Instructions to follow:
Both ends included, set down the lines from the line containing "-201,7 +201,7 @@" through the last line of the records below, without pictures.

(Web interface edit records)

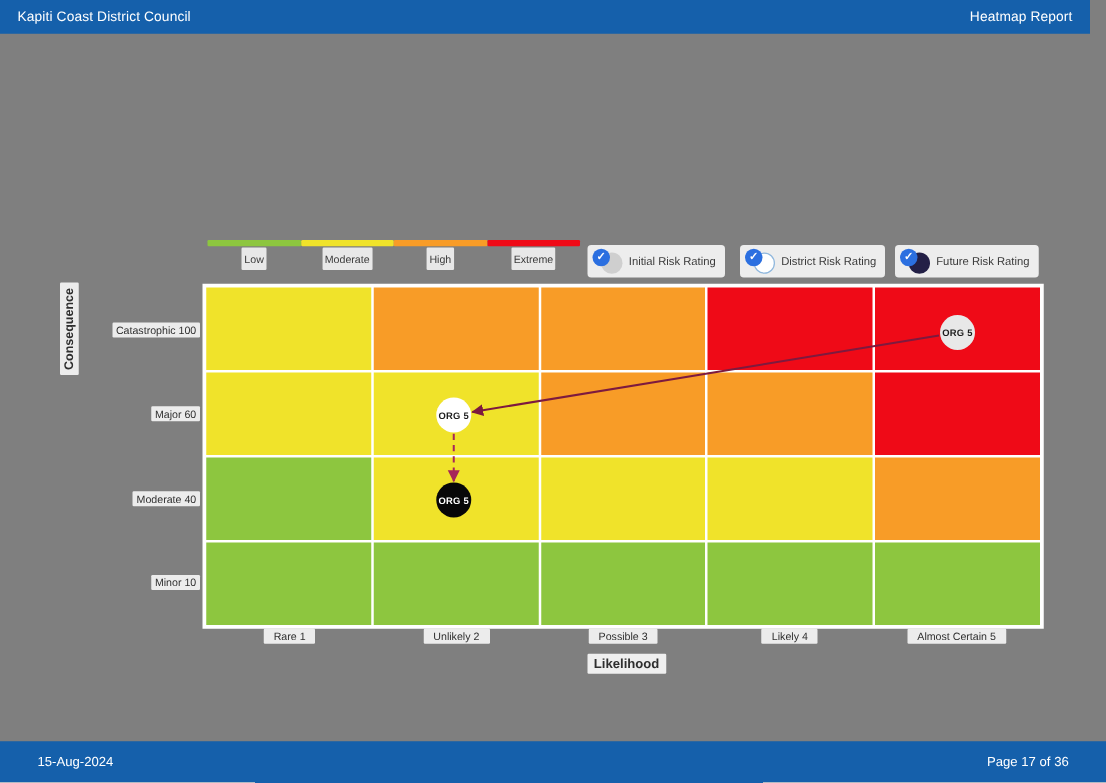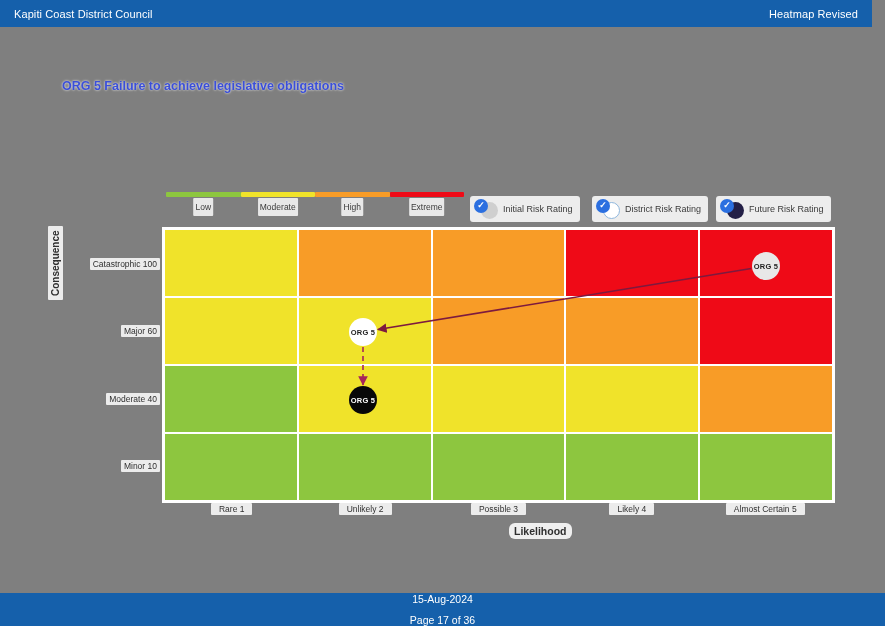--- a/index.html
+++ b/index.html
@@ -201,7 +201,7 @@
 
   <div id="header">
     <div class="h-text">Kapiti Coast District Council</div>
-    <div class="h-text">Heatmap Revised</div>
+    <div class="h-text">Heatmap Report</div>
   </div>
 
   <div id="report-title">ORG 5 Failure to achieve legislative obligations</div>

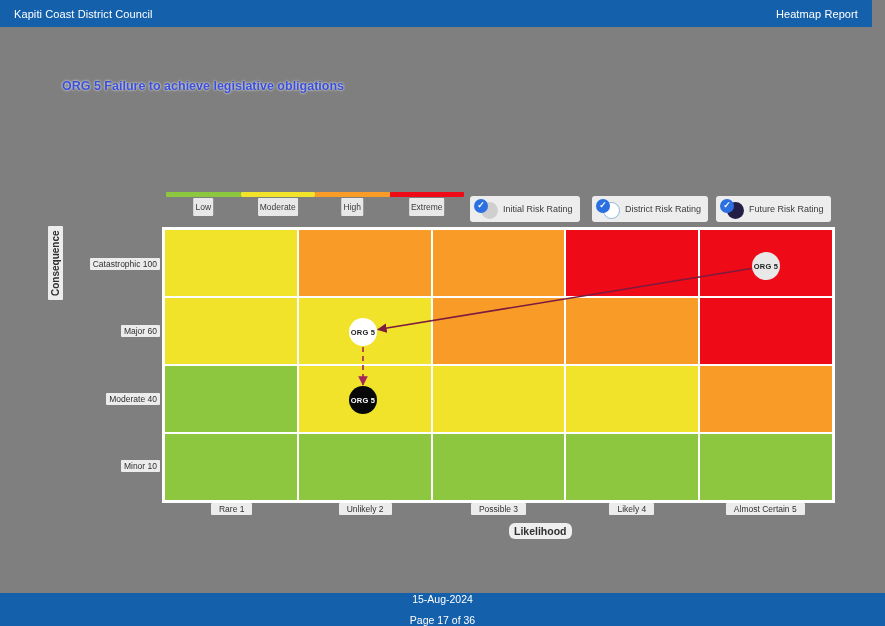--- a/index.html
+++ b/index.html
@@ -204,7 +204,6 @@
     <div class="h-text">Heatmap Report</div>
   </div>
 
-  <div id="report-title">ORG 5 Failure to achieve legislative obligations</div>
 
   <div id="scale-legend">
     <div class="scale-item">

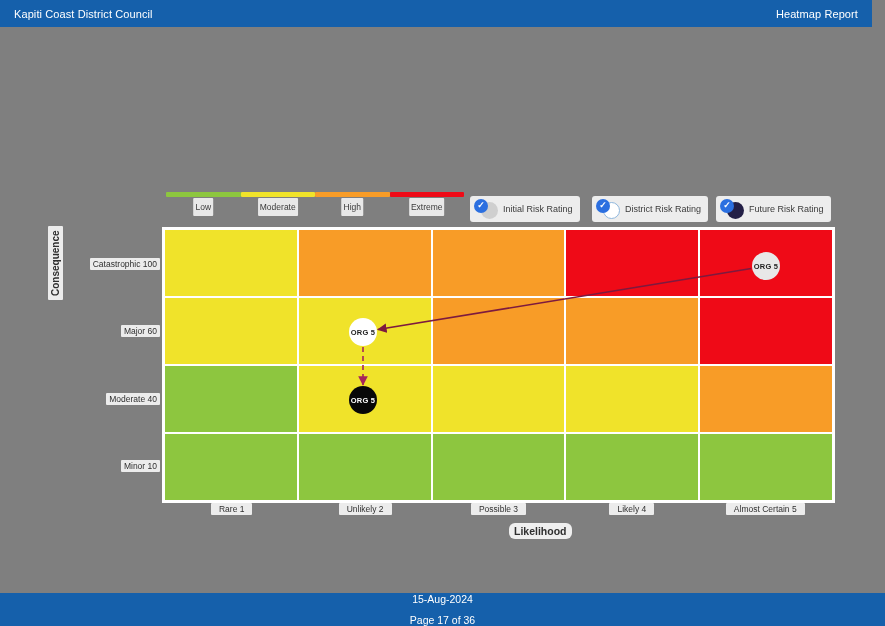--- a/index.html
+++ b/index.html
@@ -172,7 +172,7 @@
     position: absolute; left: 470px; top: 523px;
     font-size: 10.5px; font-weight: bold; color: #2f2f2f;
     background: rgba(255,255,255,.88);
-    padding: 2px 5px; border-radius: 6px; margin-left: 39px;
+    padding: 2px 5px; border-radius: 1px;
   }
 
   

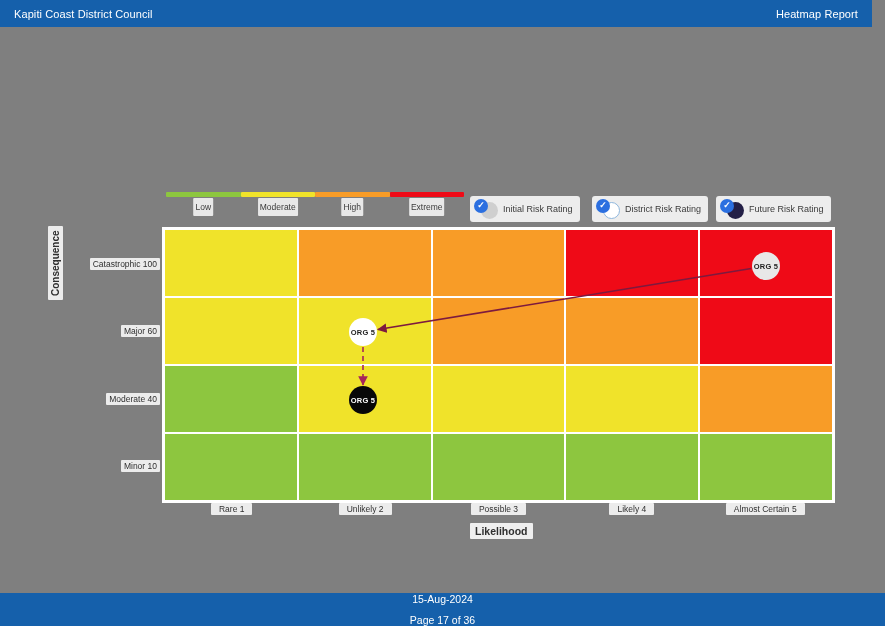--- a/index.html
+++ b/index.html
@@ -40,7 +40,6 @@
     display: flex; align-items: center;
     justify-content: space-between;
     padding: 0 30px;
-    flex-direction: column;
   }
   #footer .f-text {
     color: #ffffff;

Solution:
@@ -201,7 +201,7 @@
 
   <div id="header">
     <div class="h-text">Kapiti Coast District Council</div>
-    <div class="h-text">Heatmap Revised</div>
+    <div class="h-text">Heatmap Report</div>
   </div>
 
   <div id="report-title">ORG 5 Failure to achieve legislative obligations</div>

--- a/index.html
+++ b/index.html
@@ -204,7 +204,6 @@
     <div class="h-text">Heatmap Report</div>
   </div>
 
-  <div id="report-title">ORG 5 Failure to achieve legislative obligations</div>
 
   <div id="scale-legend">
     <div class="scale-item">

--- a/index.html
+++ b/index.html
@@ -172,7 +172,7 @@
     position: absolute; left: 470px; top: 523px;
     font-size: 10.5px; font-weight: bold; color: #2f2f2f;
     background: rgba(255,255,255,.88);
-    padding: 2px 5px; border-radius: 6px; margin-left: 39px;
+    padding: 2px 5px; border-radius: 1px;
   }
 
   

--- a/index.html
+++ b/index.html
@@ -40,7 +40,6 @@
     display: flex; align-items: center;
     justify-content: space-between;
     padding: 0 30px;
-    flex-direction: column;
   }
   #footer .f-text {
     color: #ffffff;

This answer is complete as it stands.